Output every record exactly and leave each picture out.

- Opening Delimiter -

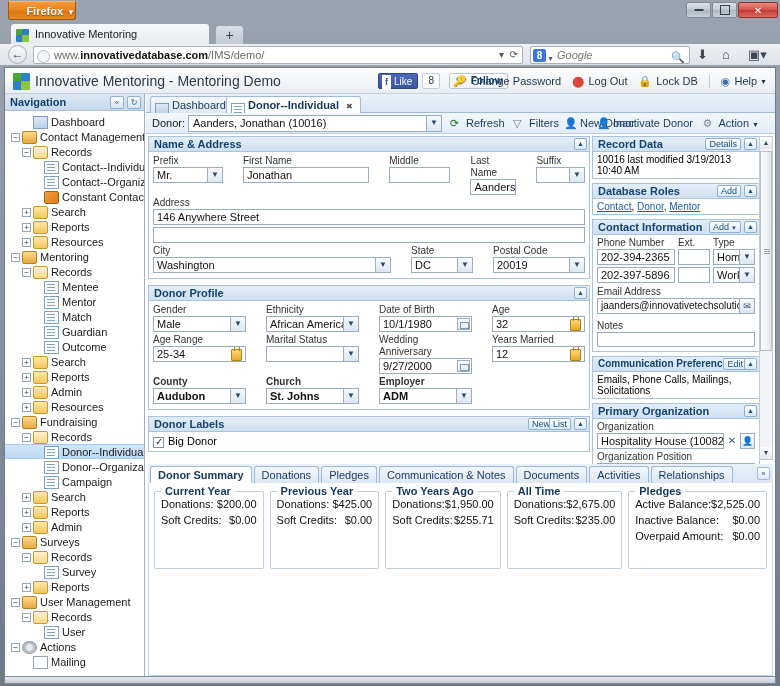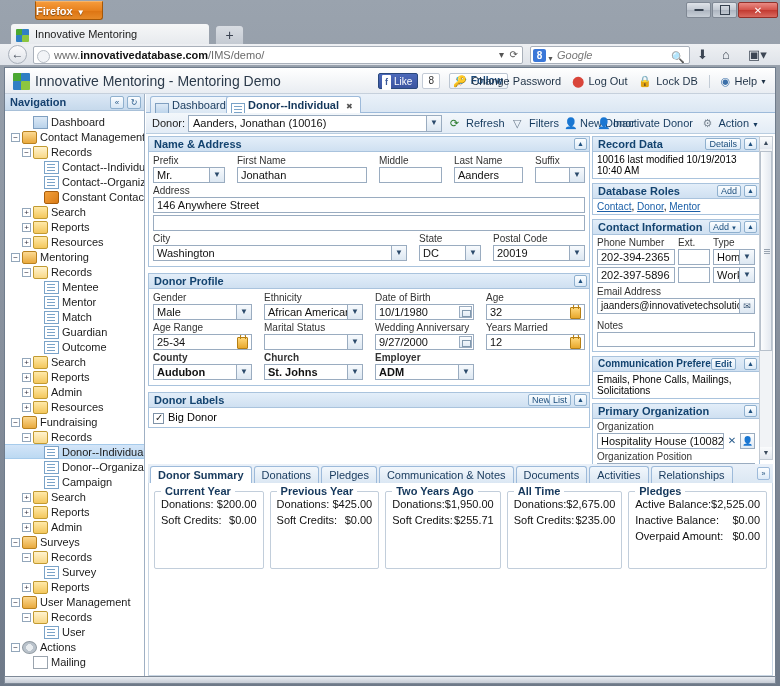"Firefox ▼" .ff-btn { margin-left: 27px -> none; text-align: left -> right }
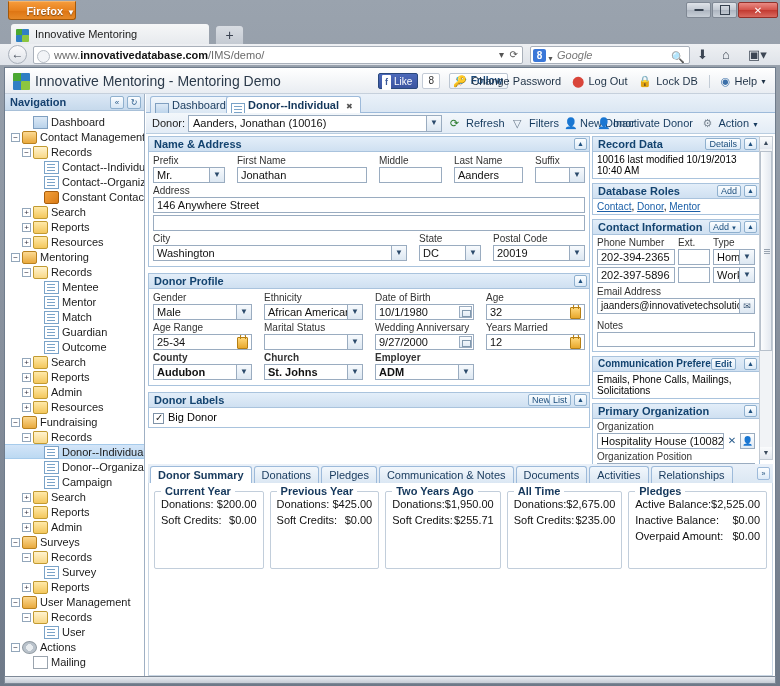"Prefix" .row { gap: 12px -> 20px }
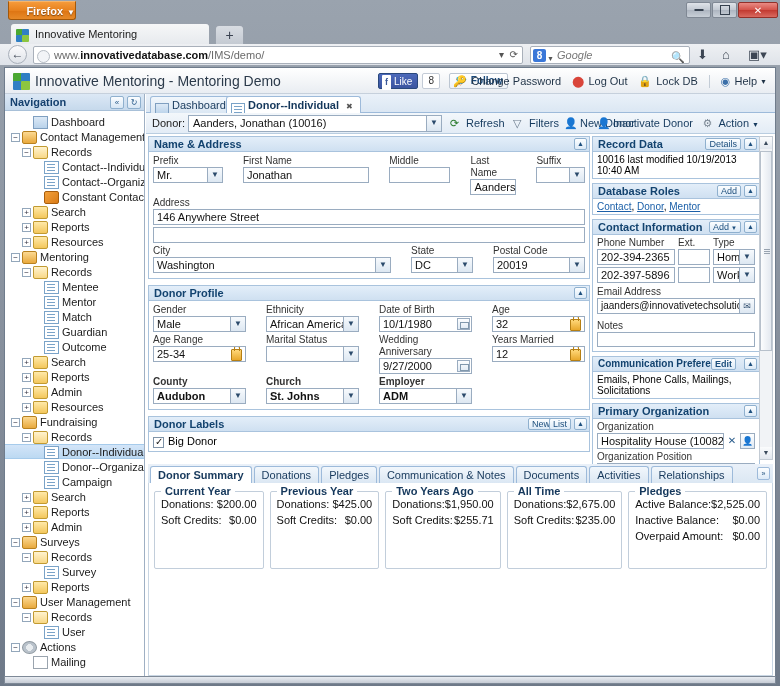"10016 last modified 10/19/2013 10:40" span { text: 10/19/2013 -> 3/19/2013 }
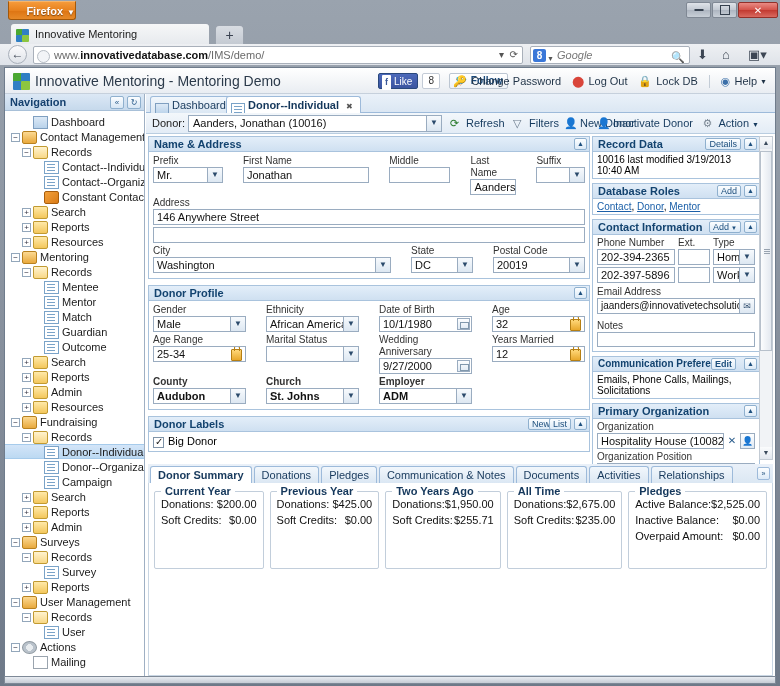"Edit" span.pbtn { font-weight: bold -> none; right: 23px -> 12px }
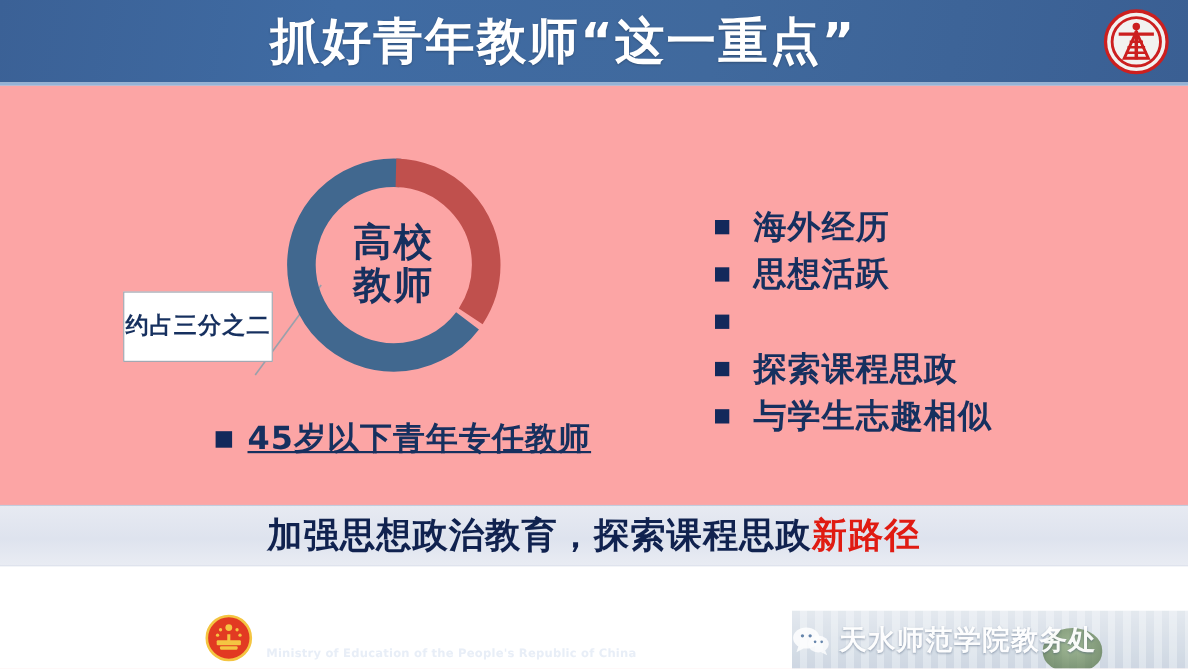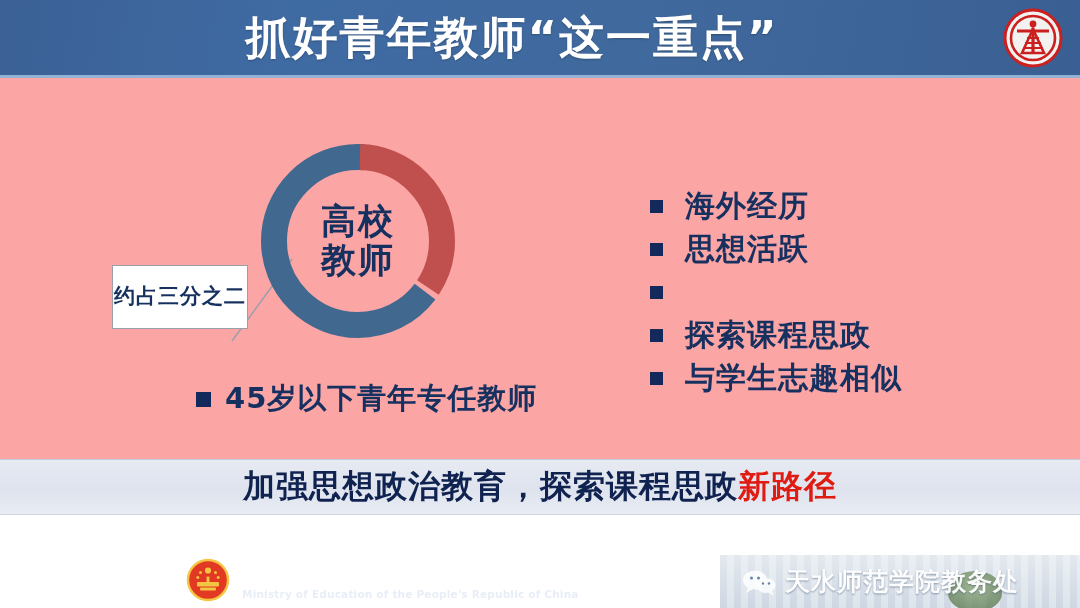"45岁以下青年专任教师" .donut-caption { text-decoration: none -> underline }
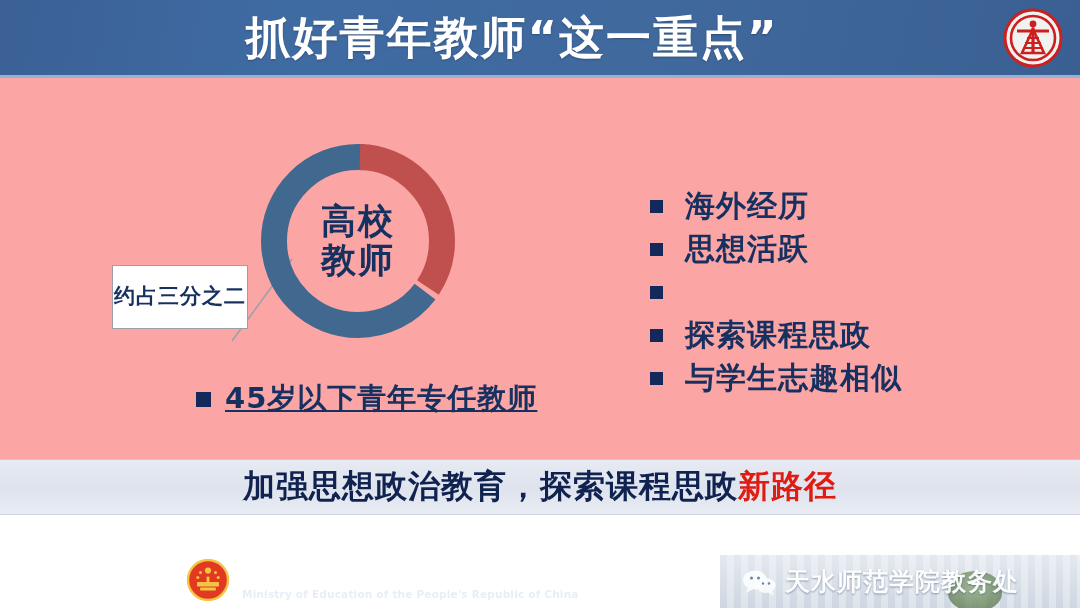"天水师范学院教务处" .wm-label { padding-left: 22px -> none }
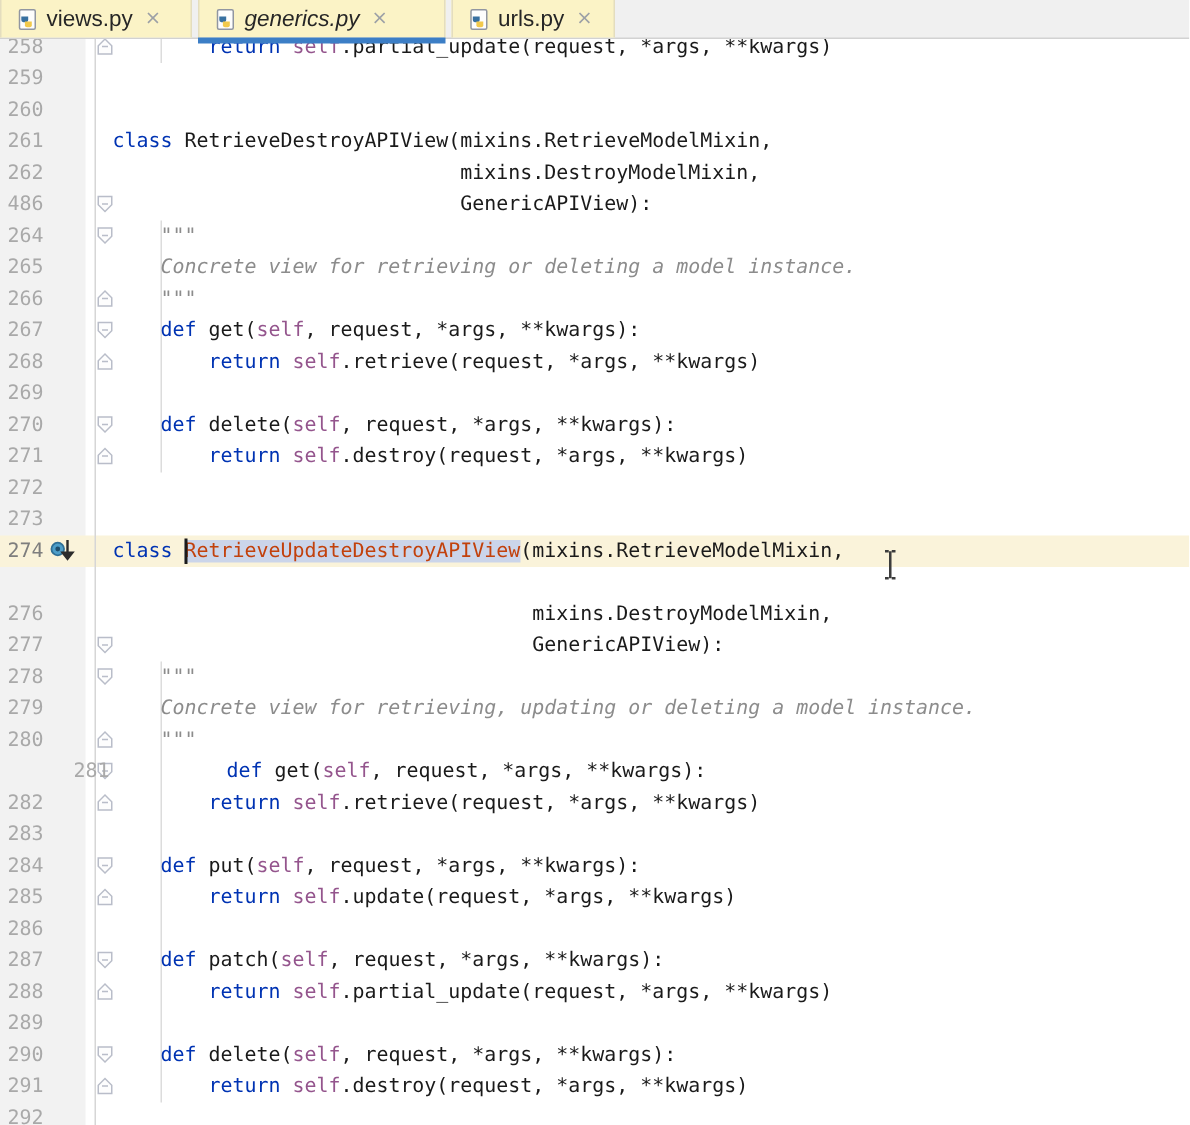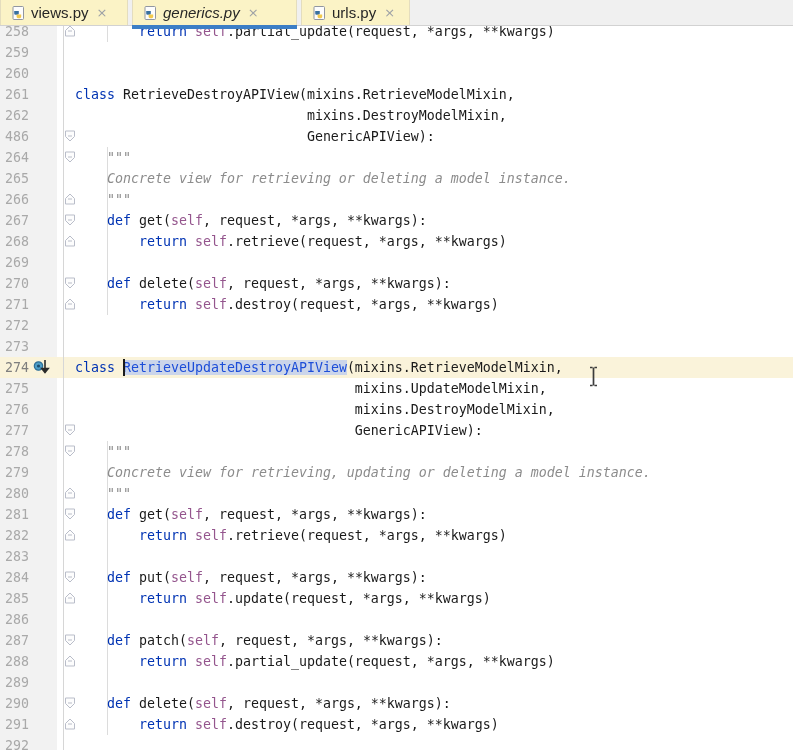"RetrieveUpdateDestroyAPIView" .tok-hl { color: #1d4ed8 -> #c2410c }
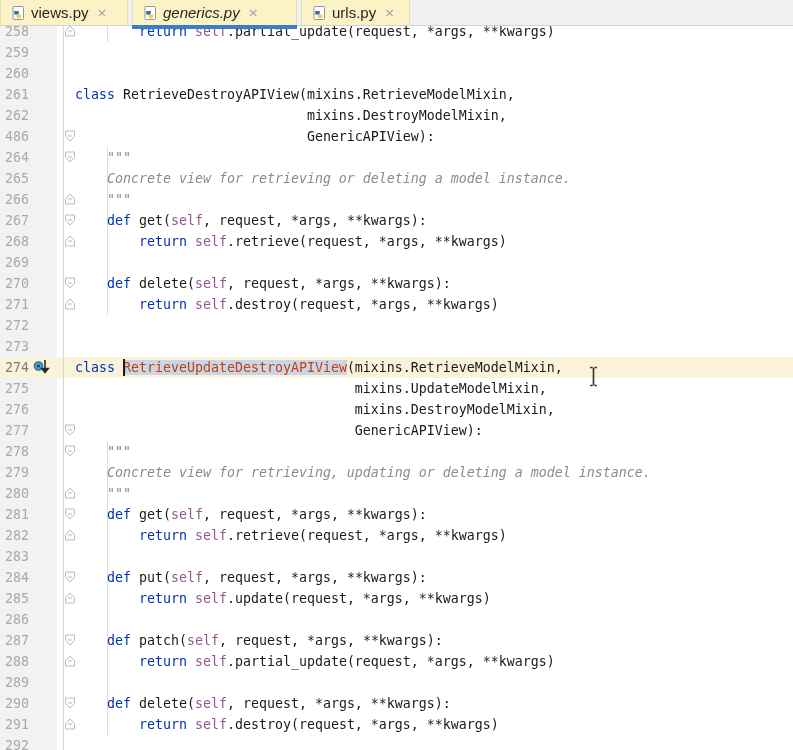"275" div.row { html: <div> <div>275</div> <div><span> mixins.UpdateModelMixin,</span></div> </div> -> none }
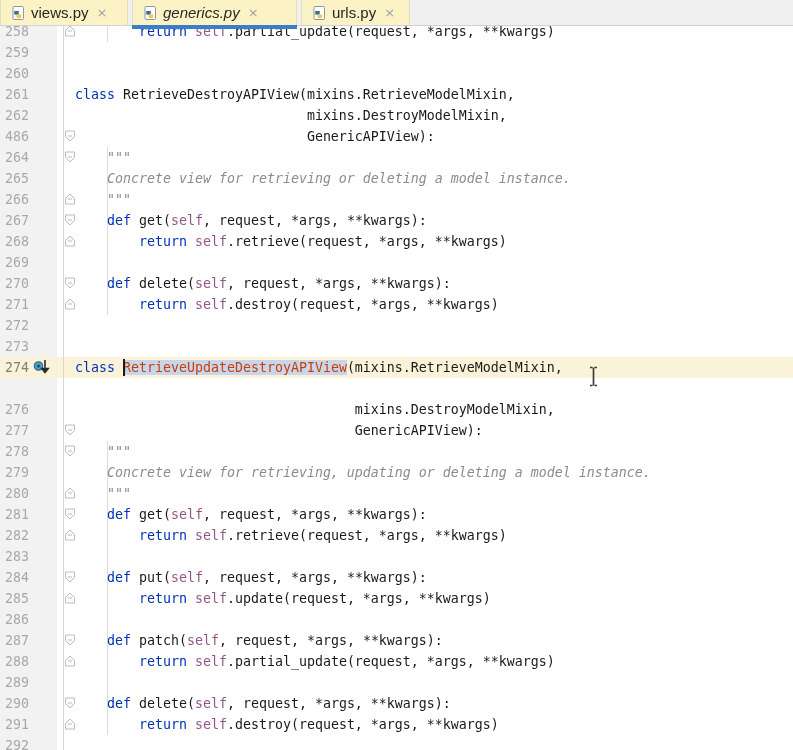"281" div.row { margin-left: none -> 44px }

- Closing Delimiter -

* Reply to the task
"Firefox ▼" .ff-btn { margin-left: 27px -> none; text-align: left -> right }
"Prefix" .row { gap: 12px -> 20px }
"10016 last modified 10/19/2013 10:40" span { text: 10/19/2013 -> 3/19/2013 }
"Edit" span.pbtn { font-weight: bold -> none; right: 23px -> 12px }
"45岁以下青年专任教师" .donut-caption { text-decoration: none -> underline }
"天水师范学院教务处" .wm-label { padding-left: 22px -> none }
"RetrieveUpdateDestroyAPIView" .tok-hl { color: #1d4ed8 -> #c2410c }
"275" div.row { html: <div> <div>275</div> <div><span> mixins.UpdateModelMixin,</span></div> </div> -> none }
"281" div.row { margin-left: none -> 44px }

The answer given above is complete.